2. During a routine traffic stop, the detaining officer is permitted to ask such questions, examine such documentation, and run such computer verifications as necessary to determine that the driver has a valid license and is entitled to operate the vehicle. United States v. Miller, 84 F.3d 1244, 1250 (10th Cir.), cert. denied, 519 U.S. 985 (1996). The officer may detain the driver and his vehicle as long as reasonably necessary to make these determinations and to issue a citation or warning.United States v. Martinez, 983 F.2d 968, 974 (10th Cir. 1992), cert. denied, 508 U.S. 922 (1993). However, if the officer wants to detain the driver for further questioning, he may do so if "(1) `during the course of the traffic stop the officer acquires an objectively reasonable and articulable suspicion that the driver is engaged in illegal activity;' or (2) `the driver voluntarily consents to the officer's additional questioning.'" United States v. Elliott, 107 F.3d 810, 813 (10th Cir. 1997) (quoting United States v. Sandoval, 29 F.3d 537, 540 (10th Cir. 1994)). If the officer continues to question the driver in the absence of either of these two circumstances, then "any evidence derived from that questioning (or a resulting search) is impermissibly tainted in Fourth Amendment terms." Id. (internal quotations and citation omitted).

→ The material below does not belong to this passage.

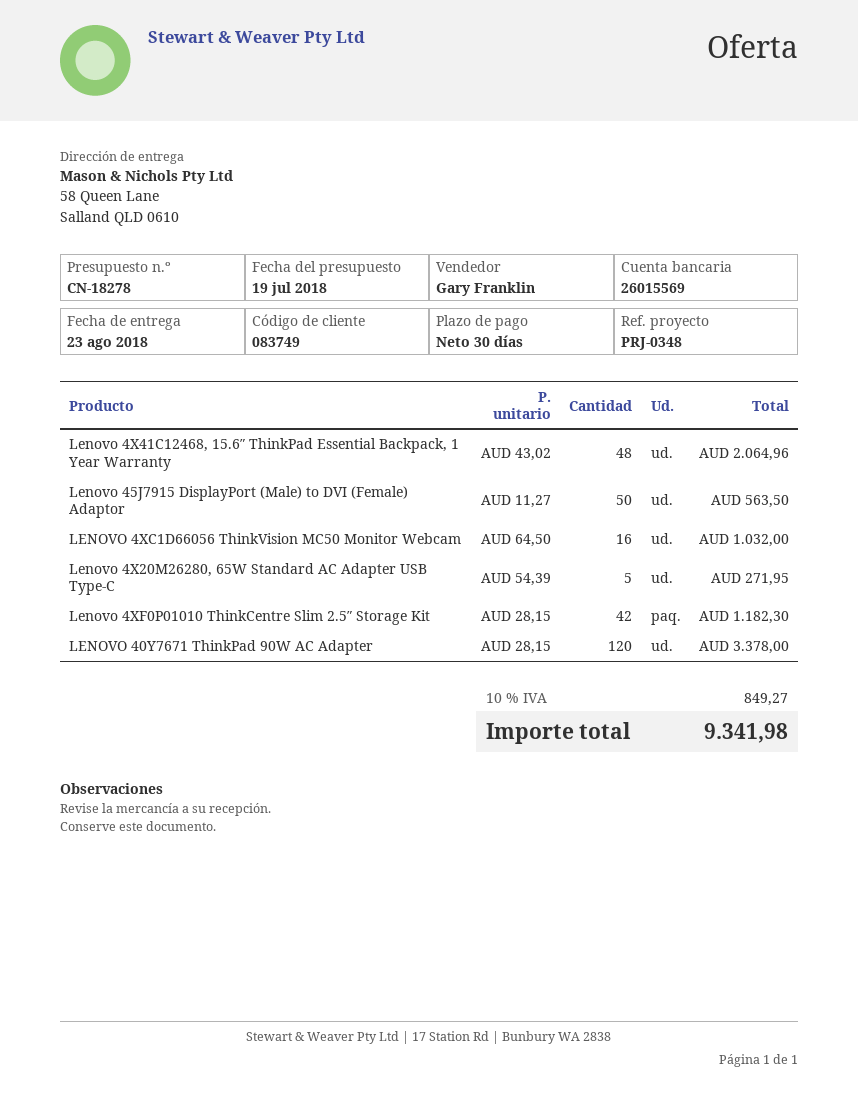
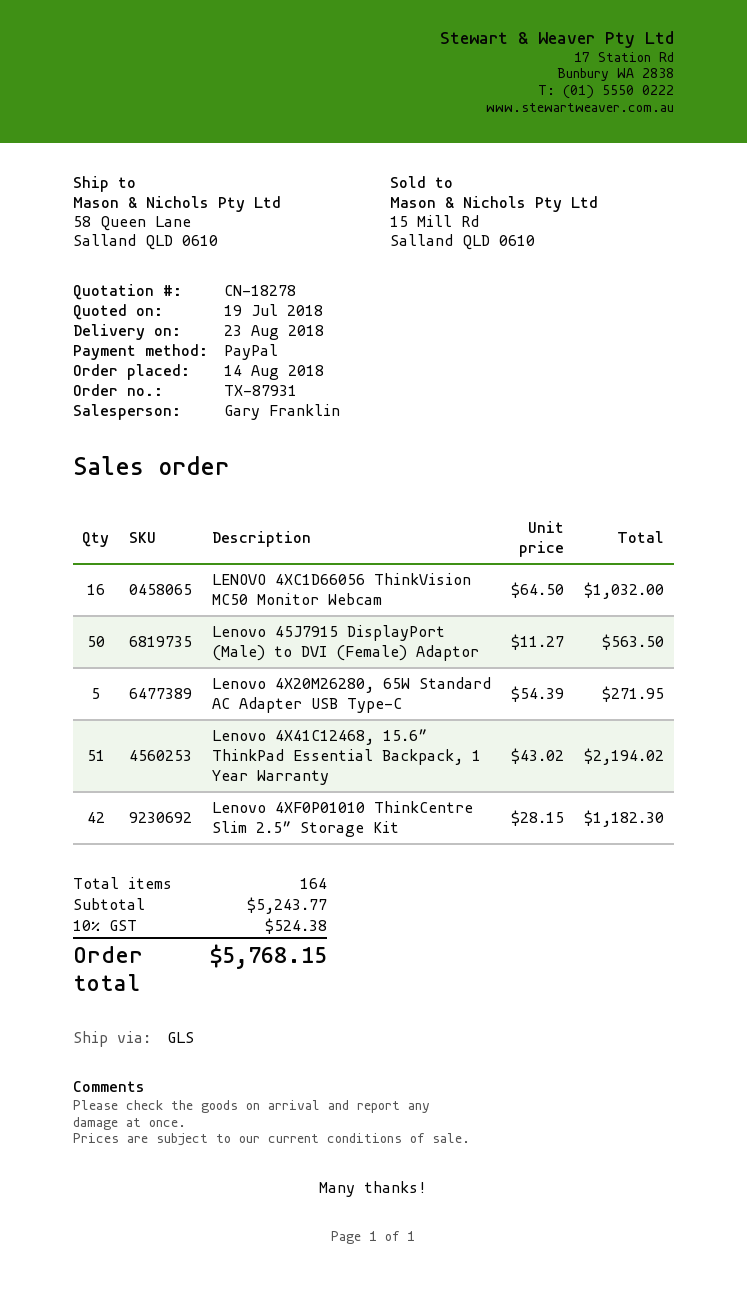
Lenovo 4X41C12468, 15.6″ ThinkPad Essential Backpack, 1 Year Warranty: 48 x 43.02 = 2064.96 -> 51 x 43.02 = 2194.02
LENOVO 40Y7671 ThinkPad 90W AC Adapter: 120 x 28.15 = 3378.00 -> none
tax: 10% = 849.27 -> 10% = 524.38
total: 9341.98 -> 5768.15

3. The first inquiry usually involves the validity of the initial stop. Here, Hernandez-Bustos has not disputed that he was speeding. The court found Deputy Schneider's testimony credible that the van was speeding and that he was unaware of the race or ethnicity of the occupants prior to stopping it. The court shall discuss the racial profiling aspect of the defendant's motion in more detail later in this opinion, but for purposes of this motion, the court finds there was probable cause for the initial stop.
4. The court must next determine if the encounter that led to the alleged consent to search was consensual. "In determining whether a driver and police officer are engaged in a consensual encounter in the context of a traffic stop, there are few, if any, bright-line rules." Elliott, 107 F.3d at 813. Rather, we must consider "the totality of the circumstances in a particular case." Id. at 814. While the return of documents, such as a driver's license or other personal papers, is a prerequisite to an encounter becoming consensual, the Tenth Circuit has acknowledged it "is not always sufficient to demonstrate that an encounter becomes consensual." Id.; see also United States v. Gregory, 79 F.3d 973, 979 (10th Cir. 1996). Accordingly, even after the officer returns a driver's papers, the encounter may not be consensual where "there was evidence of a `coercive show of authority, such as the presence of more than one officer, the display of a weapon, physical touching by the officer, or his use of a commanding tone of voice indicating that compliance might be compelled.'"Elliott, 107 F.3d at 814 (quoting United States v. Turner, 928 F.2d 956, 959 (10th Cir. 1991)). However, the ultimate test is whether "a reasonable person under the circumstances would believe he was free to leave or disregard the officer's request for information." United States v. McKneely, 6 F.3d 1447, 1451 (10th Cir. 1993).
10. The court finds that the encounter between Deputy Schneider and the occupants of the van after Hernandez-Bustos' documents were returned was consensual. The defendants were confronted with one officer who did not physically touch them or their vehicle, and did not display his weapon or use a commanding tone of voice. In a conversational tone, Deputy Schneider told Hernandez-Bustos and Hernandez-Hernandez, after he returned the documents, "Alright. Be careful." He then asked them if he could ask another question. They readily agreed. Thus, there was voluntary cooperation by them to the non-coercive questioning by Deputy Schneider. The court concludes that the totality of the circumstances indicates that the encounter after the return of the documents was consensual.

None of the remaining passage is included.